Segment Start: DATASET RECORDS
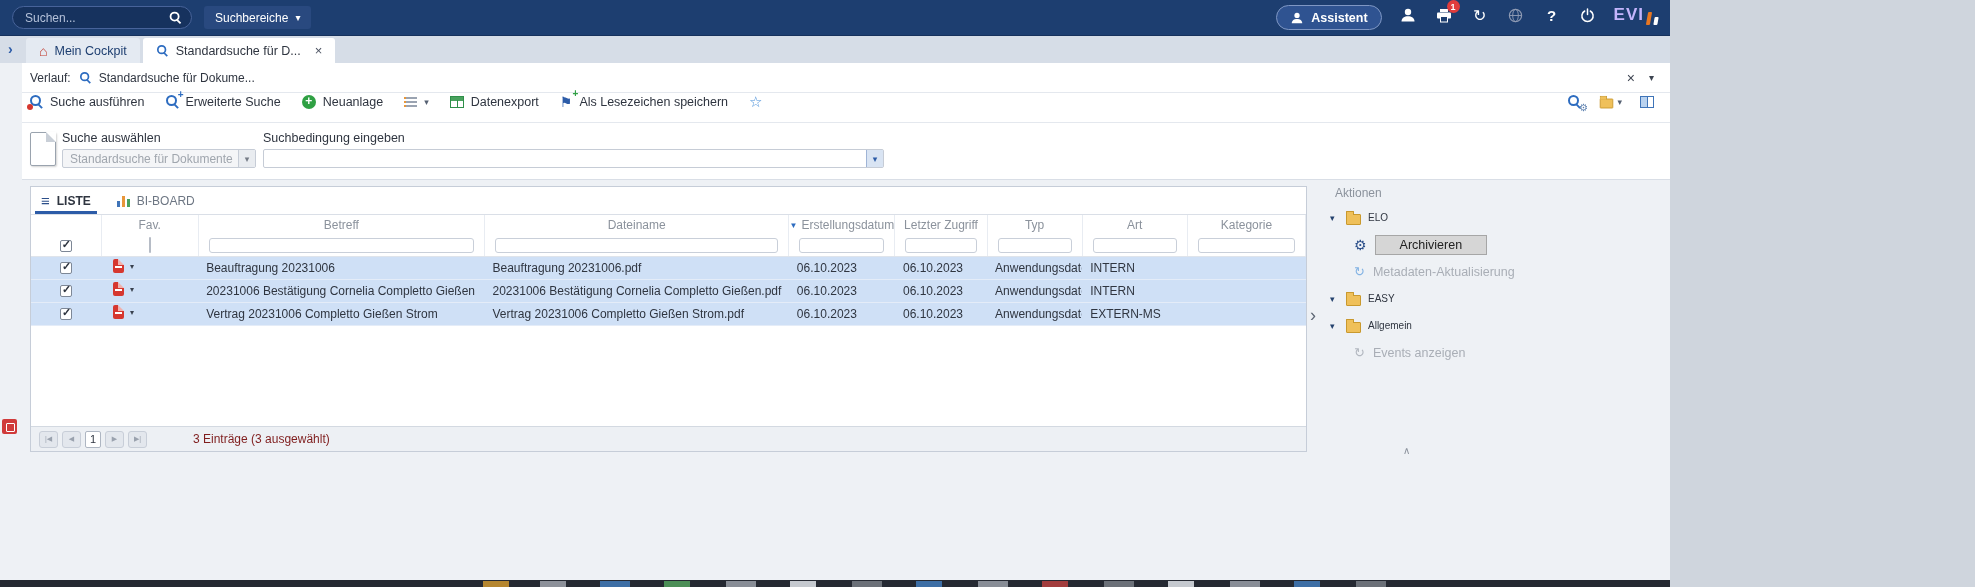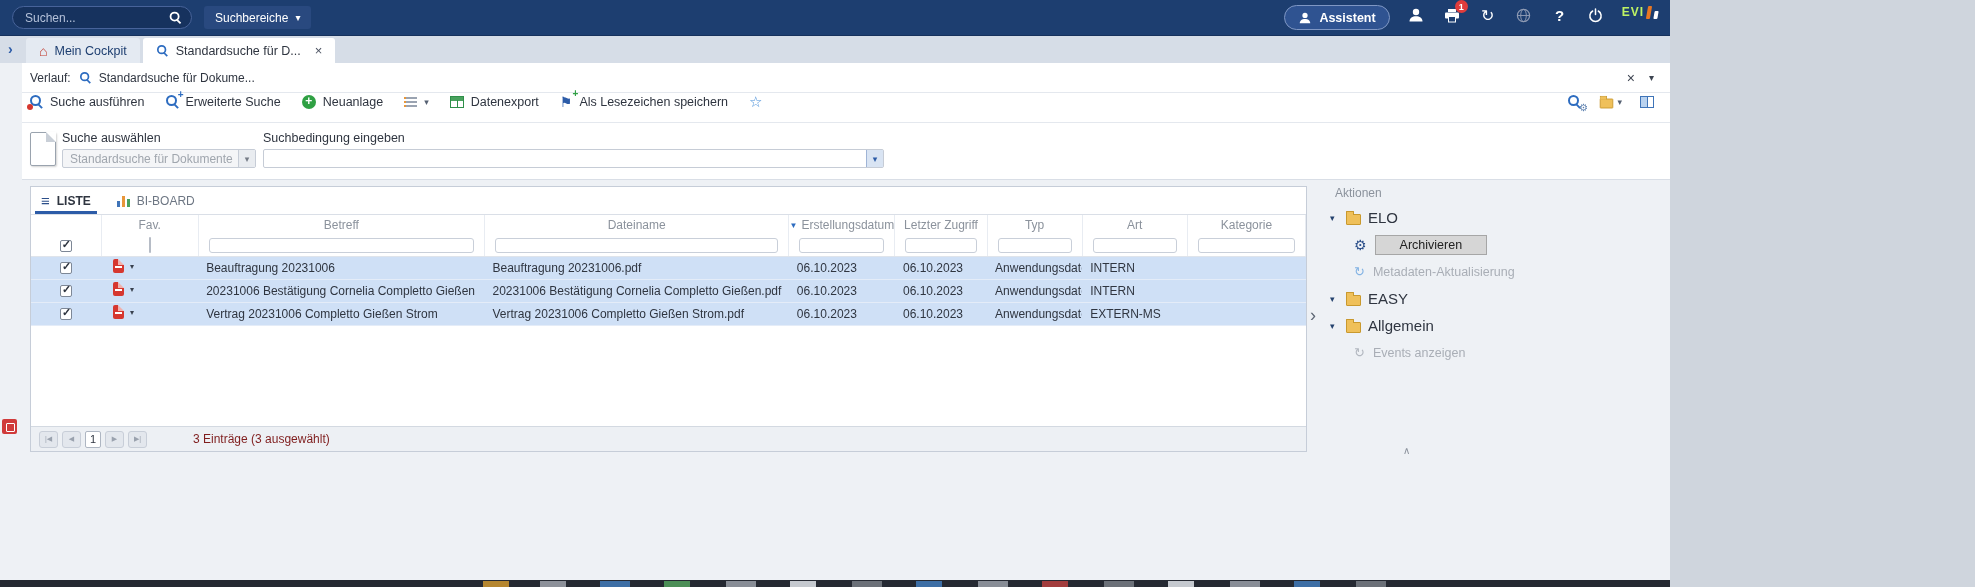--- a/index.html
+++ b/index.html
@@ -35,8 +35,8 @@
   .badge { position:absolute; top:-5px; right:-6px; min-width:13px; height:13px; padding:0 3px;
            background:#e03c3c; border-radius:7px; color:#fff; font-size:9px; font-weight:bold;
            display:flex; align-items:center; justify-content:center; }
-  .brand { display:flex; align-items:flex-end; gap:3px; color:#bef264; font-weight:bold;
-           font-size:12px; letter-spacing:1px; }
+  .brand { display:flex; align-items:flex-end; gap:3px; color:#c4b5fd; font-weight:bold;
+           font-size:17px; letter-spacing:1px; }
   .brand i { display:inline-block; border-radius:1px; }
   .brand .bm1 { width:4px; height:13px; background:#e87722; transform:skewX(-10deg); }
   .brand .bm2 { width:4px; height:8px;  background:#ffffff; transform:skewX(-10deg); }

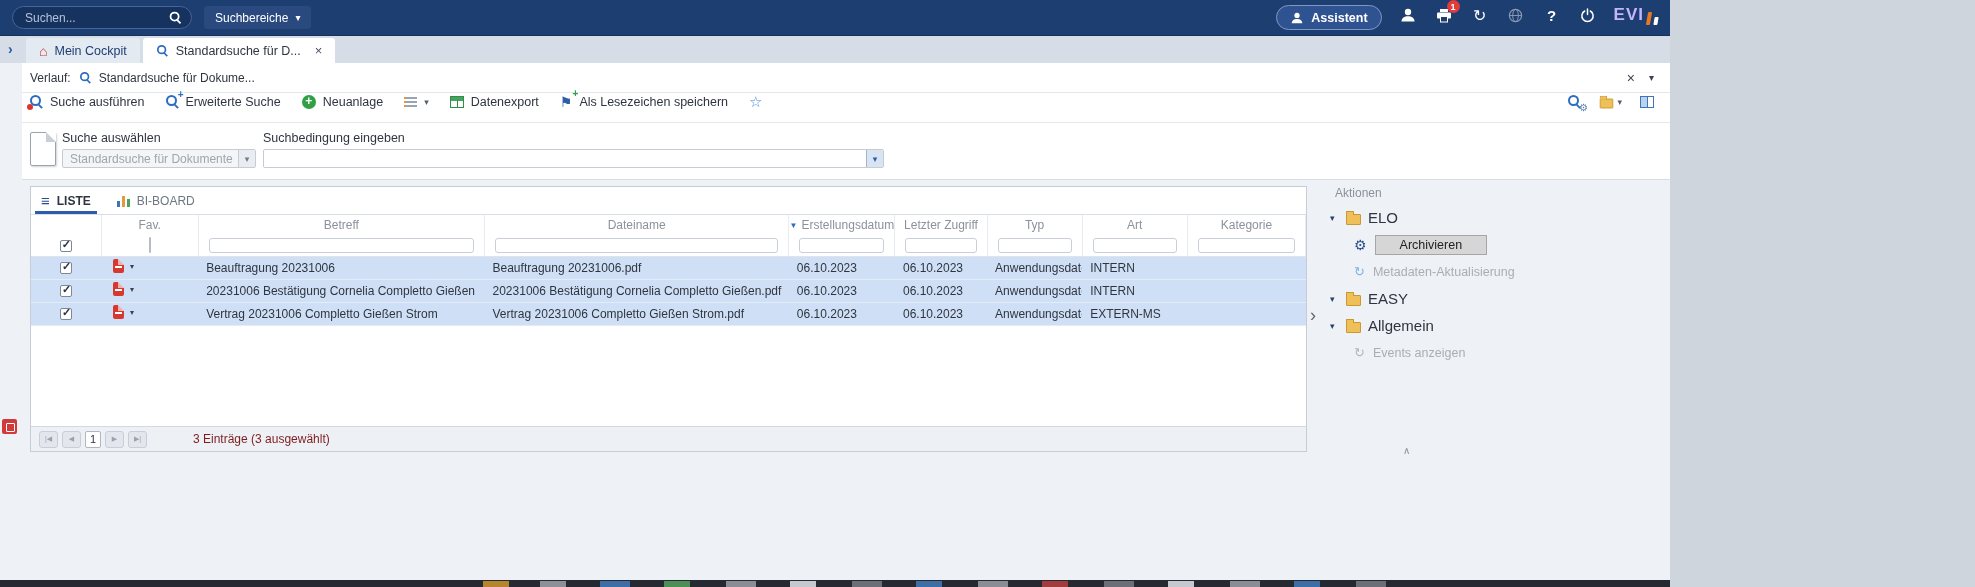--- a/index.html
+++ b/index.html
@@ -189,7 +189,7 @@
   .akt-child { height:27px; display:flex; align-items:center; gap:8px; padding-left:24px;
                font-size:12.5px; }
   .akt-child.disabled { color:#a9aeb6; }
-  .akt-glabel { font-size:15px; }
+  .akt-glabel { font-size:10px; }
   .tree-caret { color:#24426e; font-size:9px; width:9px; }
   .folder { position:relative; display:inline-block; width:15px; height:11px; background:#efc05a;
             border:1px solid #c9992e; border-radius:1px; margin-top:3px; }

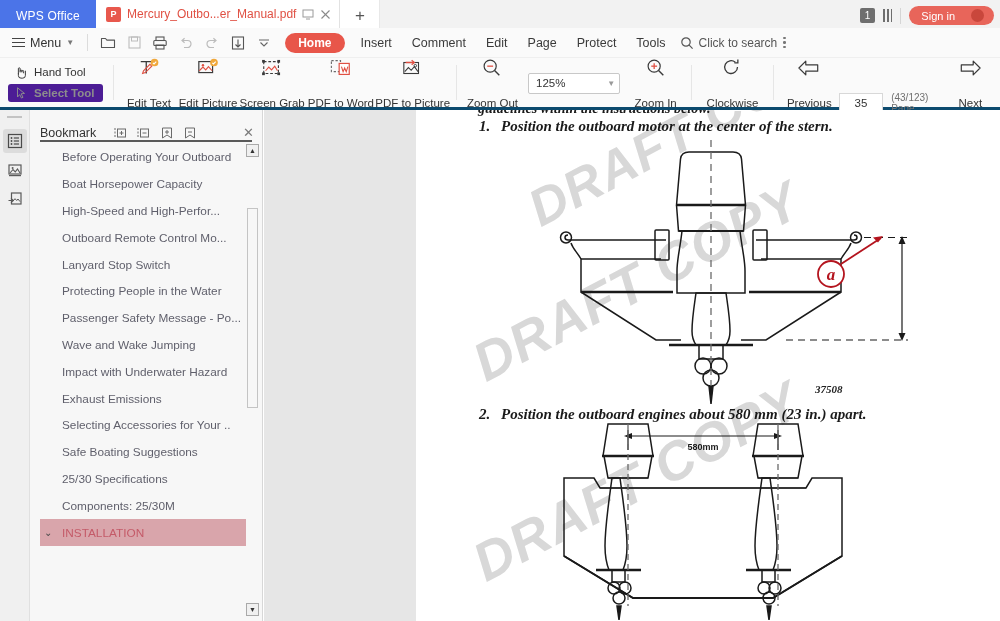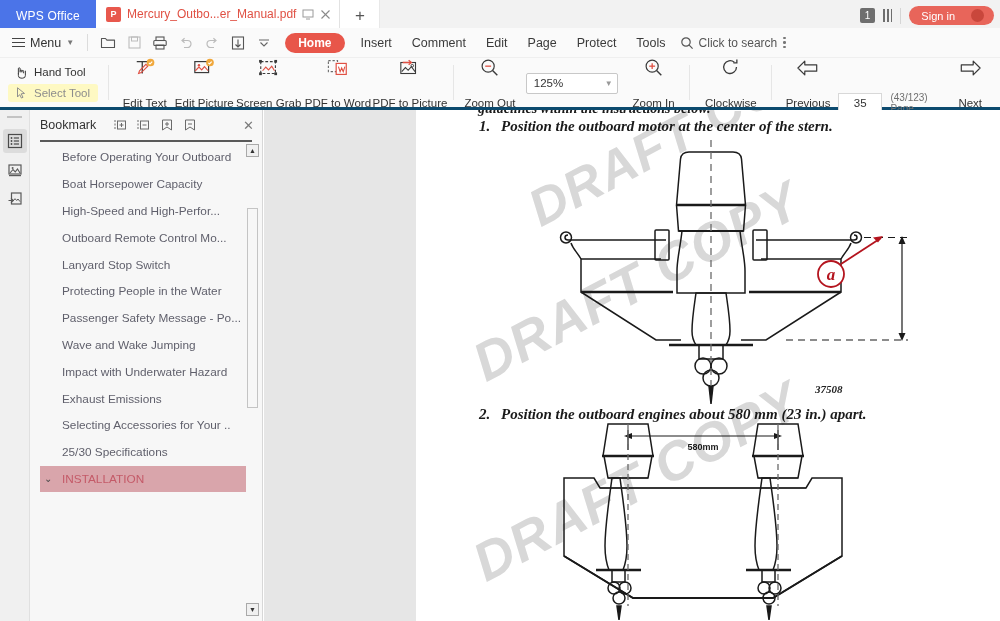--- a/index.html
+++ b/index.html
@@ -95,7 +95,7 @@
     font-size: 11.5px; color: #333; padding: 2px 8px 2px 6px; border-radius: 3px;
     white-space: nowrap;
   }
-  .toolchip.active { background: #fef9c3; color: #8d8d8d; }
+  .toolchip.active { background: #4c1d95; color: #8d8d8d; font-weight: bold; }
   .bigbtn {
     width: 74px; height: 50px; display: flex; flex-direction: column;
     align-items: center; justify-content: center; gap: 18px;

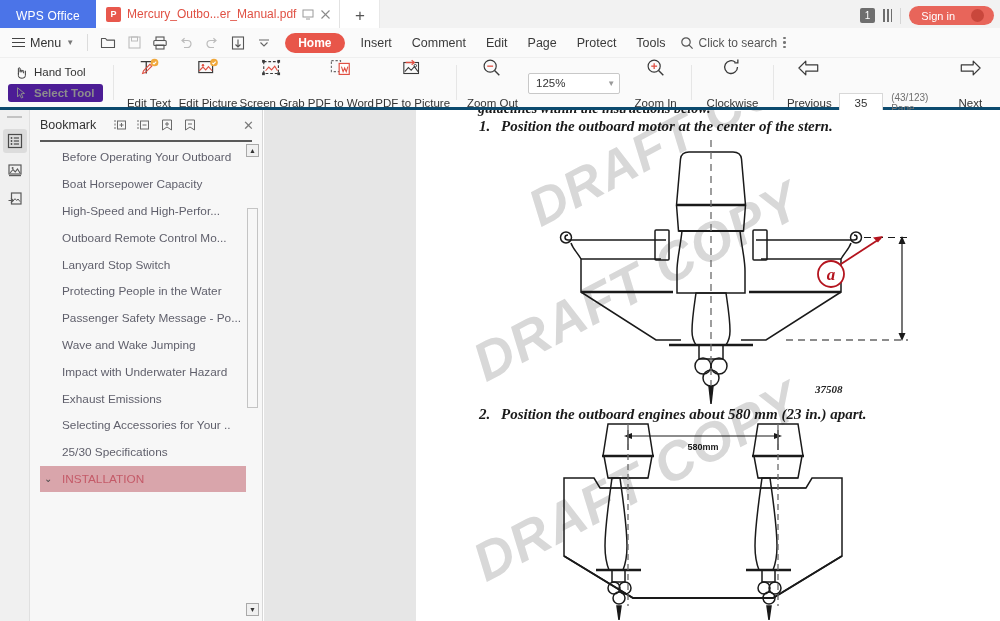--- a/index.html
+++ b/index.html
@@ -134,7 +134,7 @@
     background: #f7f7f7; border-right: 1px solid #d7d7d7;
   }
   .bmhead {
-    height: 30px; display: flex; align-items: center; padding: 0 8px 0 10px; gap: 0;
+    height: 30px; display: flex; align-items: flex-end; padding: 0 8px 0 10px; gap: 0;
   }
   .bmtitle { font-size: 12.5px; color: #333; flex: 0 0 auto; }
   .bmtools { display: flex; align-items: center; gap: 9px; margin-left: 18px; }

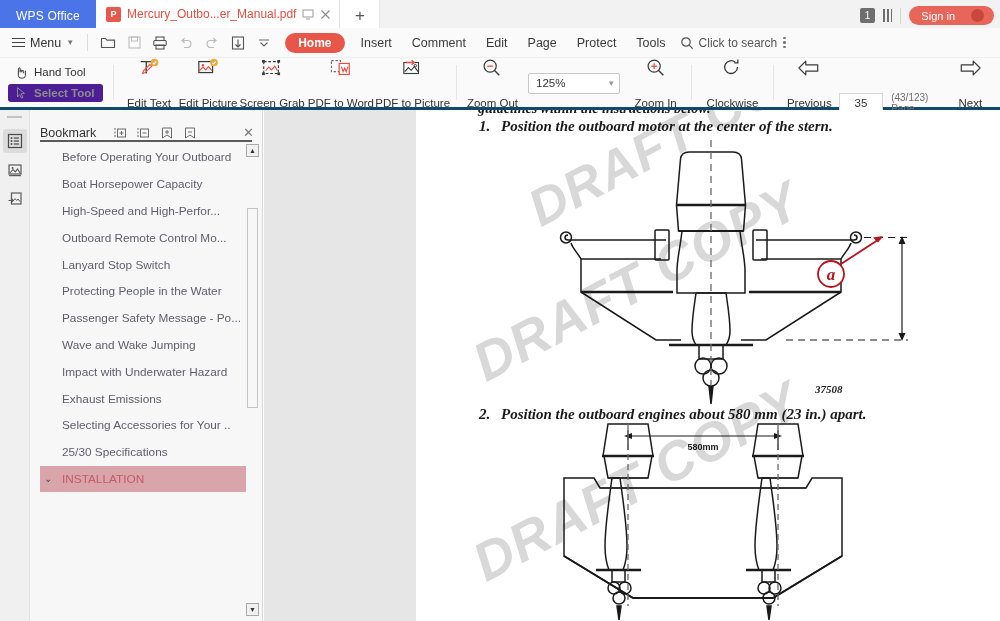--- a/index.html
+++ b/index.html
@@ -546,6 +546,9 @@
           <span>Selecting Accessories for Your ..</span>
         </div>
       <div class="bmitem">
+          <span>Safe Boating Suggestions</span>
+        </div>
+      <div class="bmitem">
           <span>25/30 Specifications</span>
         </div>
       <div class="bmitem sel">

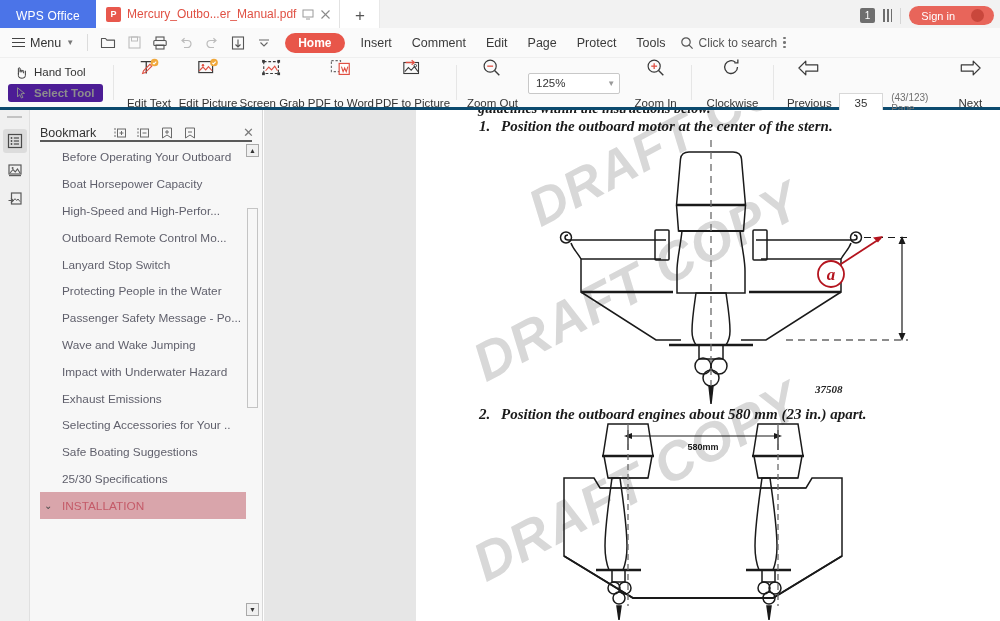--- a/index.html
+++ b/index.html
@@ -551,6 +551,9 @@
       <div class="bmitem">
           <span>25/30 Specifications</span>
         </div>
+      <div class="bmitem">
+          <span>Components: 25/30M</span>
+        </div>
       <div class="bmitem sel">
         <span class="arrow">⌄</span>
         <span>INSTALLATION</span>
Segment End: DATASET RECORDS
EXERCISE
The expected output is every entry, retyped exactly, with all pictures removed.

RESPONSE FOR THIS EXERCISE
--- a/index.html
+++ b/index.html
@@ -35,8 +35,8 @@
   .badge { position:absolute; top:-5px; right:-6px; min-width:13px; height:13px; padding:0 3px;
            background:#e03c3c; border-radius:7px; color:#fff; font-size:9px; font-weight:bold;
            display:flex; align-items:center; justify-content:center; }
-  .brand { display:flex; align-items:flex-end; gap:3px; color:#bef264; font-weight:bold;
-           font-size:12px; letter-spacing:1px; }
+  .brand { display:flex; align-items:flex-end; gap:3px; color:#c4b5fd; font-weight:bold;
+           font-size:17px; letter-spacing:1px; }
   .brand i { display:inline-block; border-radius:1px; }
   .brand .bm1 { width:4px; height:13px; background:#e87722; transform:skewX(-10deg); }
   .brand .bm2 { width:4px; height:8px;  background:#ffffff; transform:skewX(-10deg); }

--- a/index.html
+++ b/index.html
@@ -189,7 +189,7 @@
   .akt-child { height:27px; display:flex; align-items:center; gap:8px; padding-left:24px;
                font-size:12.5px; }
   .akt-child.disabled { color:#a9aeb6; }
-  .akt-glabel { font-size:15px; }
+  .akt-glabel { font-size:10px; }
   .tree-caret { color:#24426e; font-size:9px; width:9px; }
   .folder { position:relative; display:inline-block; width:15px; height:11px; background:#efc05a;
             border:1px solid #c9992e; border-radius:1px; margin-top:3px; }

--- a/index.html
+++ b/index.html
@@ -95,7 +95,7 @@
     font-size: 11.5px; color: #333; padding: 2px 8px 2px 6px; border-radius: 3px;
     white-space: nowrap;
   }
-  .toolchip.active { background: #fef9c3; color: #8d8d8d; }
+  .toolchip.active { background: #4c1d95; color: #8d8d8d; font-weight: bold; }
   .bigbtn {
     width: 74px; height: 50px; display: flex; flex-direction: column;
     align-items: center; justify-content: center; gap: 18px;

--- a/index.html
+++ b/index.html
@@ -134,7 +134,7 @@
     background: #f7f7f7; border-right: 1px solid #d7d7d7;
   }
   .bmhead {
-    height: 30px; display: flex; align-items: center; padding: 0 8px 0 10px; gap: 0;
+    height: 30px; display: flex; align-items: flex-end; padding: 0 8px 0 10px; gap: 0;
   }
   .bmtitle { font-size: 12.5px; color: #333; flex: 0 0 auto; }
   .bmtools { display: flex; align-items: center; gap: 9px; margin-left: 18px; }

--- a/index.html
+++ b/index.html
@@ -546,6 +546,9 @@
           <span>Selecting Accessories for Your ..</span>
         </div>
       <div class="bmitem">
+          <span>Safe Boating Suggestions</span>
+        </div>
+      <div class="bmitem">
           <span>25/30 Specifications</span>
         </div>
       <div class="bmitem sel">

--- a/index.html
+++ b/index.html
@@ -551,6 +551,9 @@
       <div class="bmitem">
           <span>25/30 Specifications</span>
         </div>
+      <div class="bmitem">
+          <span>Components: 25/30M</span>
+        </div>
       <div class="bmitem sel">
         <span class="arrow">⌄</span>
         <span>INSTALLATION</span>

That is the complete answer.